Contam que uma vez, se reuniram todos os sentimentos, qualidades e defeitos dos homens em um lugar da terra.
Quando o ABORRECIMENTO havia reclamado pela terceira vez, a LOUCURA, como
sempre tão louca, lhes propôs:
– Vamos brincar de esconde-esconde?
A INTRIGA levantou a sobrancelha intrigada e a CURIOSIDADE, sem poder conter-se, perguntou:
Esconde-esconde? Como é isso?
– É um jogo. explicou a LOUCURA, em que eu fecho os olhos e começo a contar de um a um milhão enquanto vocês se escondem, e quando eu tiver terminado de contar, o primeiro de vocês que eu encontrar ocupará meu lugar para continuar o jogo.
O ENTUSIASMO dançou seguido pela EUFORIA.

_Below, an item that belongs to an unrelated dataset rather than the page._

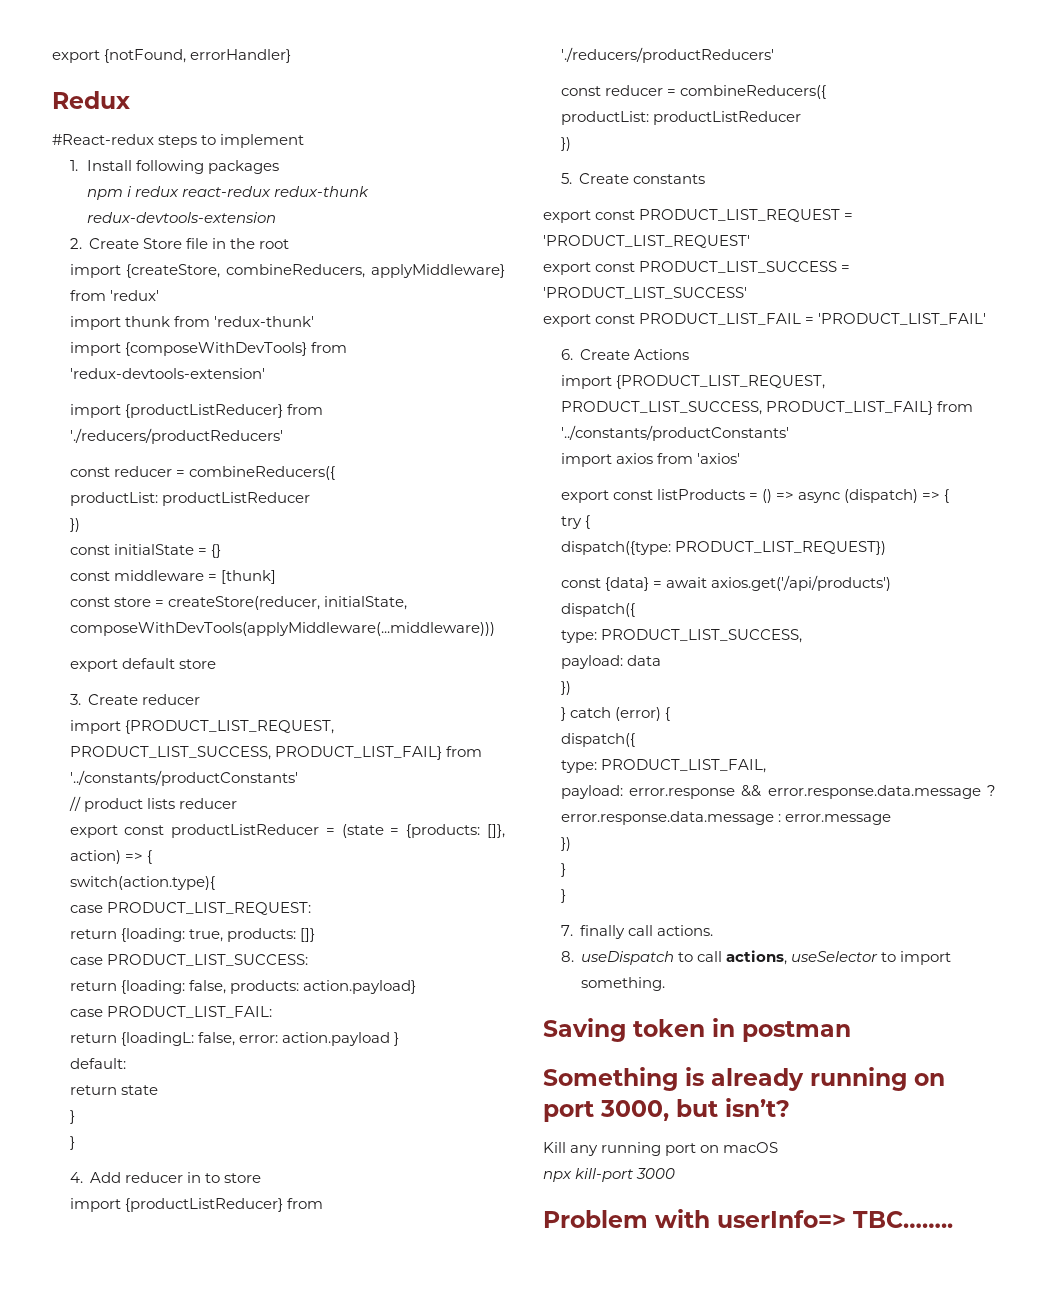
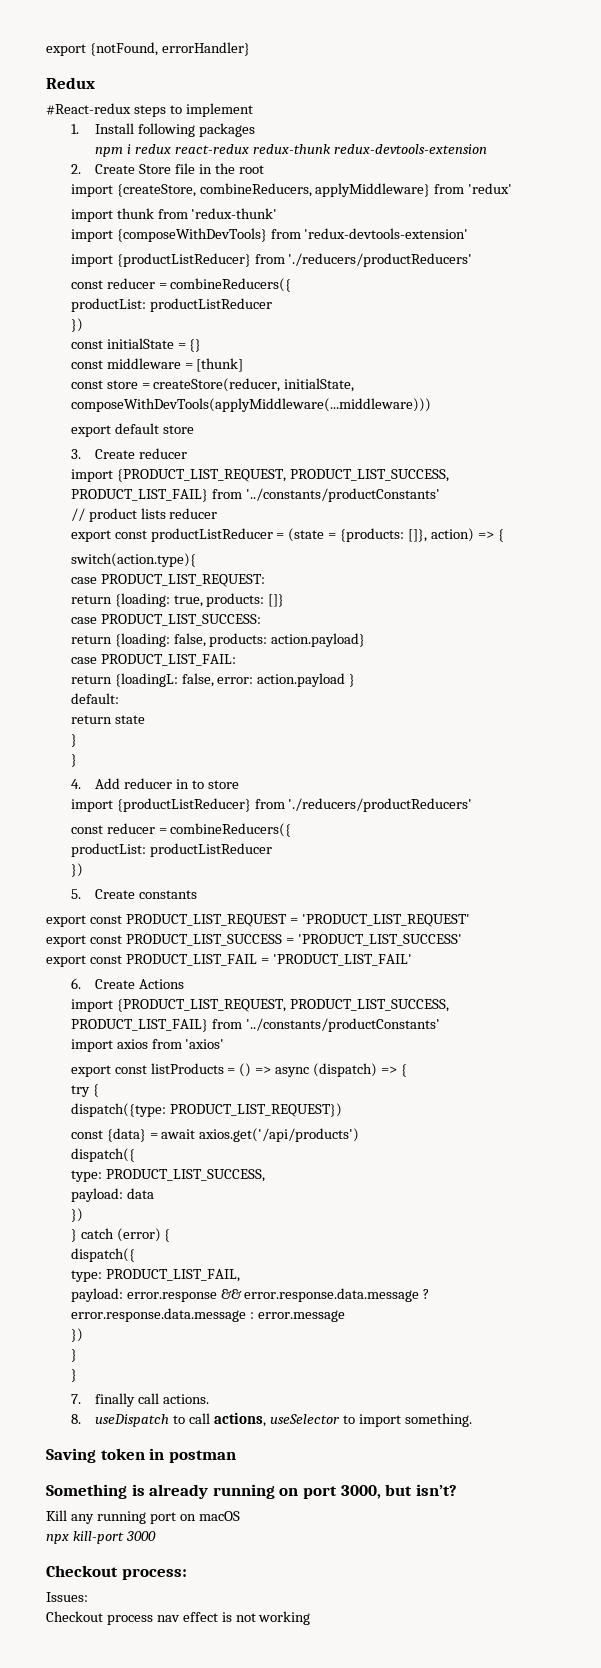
- Problem with userInfo=> TBC……..
+ Checkout process:
+ Issues:
+ Checkout process nav effect is not working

A ALEGRIA deu tantos saltos que acabou por convencer a DÚVIDA e até mesmo a APATIA, que nunca se interessava por nada. Mas nem todos quiseram participar:
A VERDADE preferiu não esconder-se. – “Para que, se no final todos me encontram?” – Pensou.
A SOBERBA opinou que era um jogo muito tonto e a COVARDIA preferiu não arriscar-se.
Um, dois, três, quatro… – Começou a contar a LOUCURA.
A primeira a esconder-se foi a PRESSA, que como sempre caiu atrás da primeira pedra do caminho.
A FÉ subiu ao céu e a INVEJA se escondeu atrás da sombra do TRIUNFO, que com seu próprio esforço tinha conseguido subir na copa da árvore mais alta.
A GENEROSIDADE quase não conseguiu esconder-se, pois cada local que encontrava, lhe parecia maravilhoso para algum de seus amigos: Se era um lago cristalino, ideal para a BELEZA.
Se era a copa de uma árvore, perfeito para a TIMIDEZ.
Se era o voo de uma borboleta, o melhor para a VOLÚPIA.
Se era uma rajada de vento, magnífico para a LIBERDADE.
E assim, acabou escondendo-se em um raio de sol.
O EGOÍSMO, ao contrário, encontrou um local muito bom desde o início. Ventilado, cômodo, mas apenas para ele.
A MENTIRA escondeu-se no fundo do oceano (mentira, na realidade, escondeu-se atrás do arco-íris).
O ESQUECIMENTO, não recordo-me onde escondeu-se, mas isso não é o mais importante.
Quando a LOUCURA estava lá pelo 999.998, o AMOR ainda não havia encontrado um lugar para esconder-se, pois todos já estavam ocupados, até que encontrou uma rosa e, carinhosamente, decidiu esconder-se entre suas flores.
– Um milhão! – terminou de contar a LOUCURA e começou a busca.
A primeira a aparecer foi a PRESSA, apenas a três passos de uma pedra.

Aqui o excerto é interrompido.